Be realistic about your abilities in regard to creation and maintenance of a Corporation. I see lots of advice to handle the incorporation process yourself yet I also see a lot of situations which cost far more in the end because someone has tried to do this themselves and completely bungle it up requiring a lot of professional assistance to correct things after the fact.

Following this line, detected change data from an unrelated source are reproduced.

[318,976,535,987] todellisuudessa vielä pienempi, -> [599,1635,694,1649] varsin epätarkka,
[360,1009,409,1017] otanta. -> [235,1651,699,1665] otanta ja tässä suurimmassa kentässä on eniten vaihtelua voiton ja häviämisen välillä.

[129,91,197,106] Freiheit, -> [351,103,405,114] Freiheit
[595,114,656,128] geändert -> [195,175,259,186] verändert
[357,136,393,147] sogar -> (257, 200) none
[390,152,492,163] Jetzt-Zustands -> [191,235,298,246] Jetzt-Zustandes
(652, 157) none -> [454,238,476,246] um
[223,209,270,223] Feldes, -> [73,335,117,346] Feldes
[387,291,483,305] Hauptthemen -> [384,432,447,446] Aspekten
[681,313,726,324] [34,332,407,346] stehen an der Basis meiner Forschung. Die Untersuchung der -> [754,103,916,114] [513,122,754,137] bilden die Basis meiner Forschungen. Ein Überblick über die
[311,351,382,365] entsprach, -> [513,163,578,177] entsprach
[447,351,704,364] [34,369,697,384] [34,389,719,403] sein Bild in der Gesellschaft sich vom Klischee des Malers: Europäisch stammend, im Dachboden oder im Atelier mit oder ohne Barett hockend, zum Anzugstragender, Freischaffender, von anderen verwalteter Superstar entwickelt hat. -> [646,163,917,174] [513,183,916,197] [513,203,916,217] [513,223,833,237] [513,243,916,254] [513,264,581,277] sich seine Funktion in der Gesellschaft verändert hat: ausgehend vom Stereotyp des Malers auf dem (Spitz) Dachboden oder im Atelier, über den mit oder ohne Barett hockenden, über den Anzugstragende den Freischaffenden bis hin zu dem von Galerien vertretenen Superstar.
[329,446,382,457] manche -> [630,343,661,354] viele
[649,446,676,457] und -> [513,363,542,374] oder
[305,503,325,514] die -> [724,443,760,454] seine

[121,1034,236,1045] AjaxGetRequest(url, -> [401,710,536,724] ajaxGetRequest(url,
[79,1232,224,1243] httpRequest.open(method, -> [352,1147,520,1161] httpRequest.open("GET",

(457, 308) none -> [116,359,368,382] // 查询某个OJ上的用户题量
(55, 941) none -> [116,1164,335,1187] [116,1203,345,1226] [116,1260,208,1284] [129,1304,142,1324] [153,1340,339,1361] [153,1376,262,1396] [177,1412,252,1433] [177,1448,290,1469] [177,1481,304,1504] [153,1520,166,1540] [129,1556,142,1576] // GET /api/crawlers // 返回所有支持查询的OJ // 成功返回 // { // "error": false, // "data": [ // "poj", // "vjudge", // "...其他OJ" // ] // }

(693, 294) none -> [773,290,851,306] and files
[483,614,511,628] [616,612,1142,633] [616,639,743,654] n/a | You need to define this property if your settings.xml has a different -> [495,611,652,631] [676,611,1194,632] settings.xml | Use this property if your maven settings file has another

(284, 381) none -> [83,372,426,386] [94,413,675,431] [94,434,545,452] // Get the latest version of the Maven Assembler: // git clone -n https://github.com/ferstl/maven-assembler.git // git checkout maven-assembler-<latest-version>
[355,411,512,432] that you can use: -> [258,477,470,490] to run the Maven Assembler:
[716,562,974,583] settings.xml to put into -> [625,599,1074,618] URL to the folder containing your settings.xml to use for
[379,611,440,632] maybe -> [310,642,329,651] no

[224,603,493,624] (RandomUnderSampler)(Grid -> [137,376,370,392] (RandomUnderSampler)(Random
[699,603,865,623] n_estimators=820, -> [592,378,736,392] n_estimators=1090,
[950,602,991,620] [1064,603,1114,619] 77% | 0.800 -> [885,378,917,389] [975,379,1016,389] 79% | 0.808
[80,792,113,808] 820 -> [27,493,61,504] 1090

Same goes for maintenance. Yet there are many cases where people can handle both of these aspects on their own just fine.


----------



## motd (Mar 19, 2013)

Funny on the timing but I just got a copy of my newly signed incorporated contract emailed to me from my recruitment agency ... there's one thing a lawyer would have been good for; contracts review!

I'm sure there's more though. Must be paying them the good money for additional legal advice during business operations?


----------



## MoneyGal (Apr 24, 2009)

Lots of corporations with minor children (or for other family reasons: multigenerational income splitting, children from previous marriages, incorporation as part of a marital breakdown, etc.) use various forms of discretionary trusts to hold shares, split income, protect assets, etc. Once you start using trusts, you need a lawyer; DIY trust law isn't something I'd recommend.


----------



## Jagas (Feb 11, 2013)

*stdefu1st*



motd said:


> I've incorporated earlier this month but my accountant has not mentioned anything about getting a lawyer. I'm an IT consultant, single employee, first time diving into this "working for myself" ... what would a lawyer be used for in that situation? If preferred, my first post outlining my situation is here to reply into instead.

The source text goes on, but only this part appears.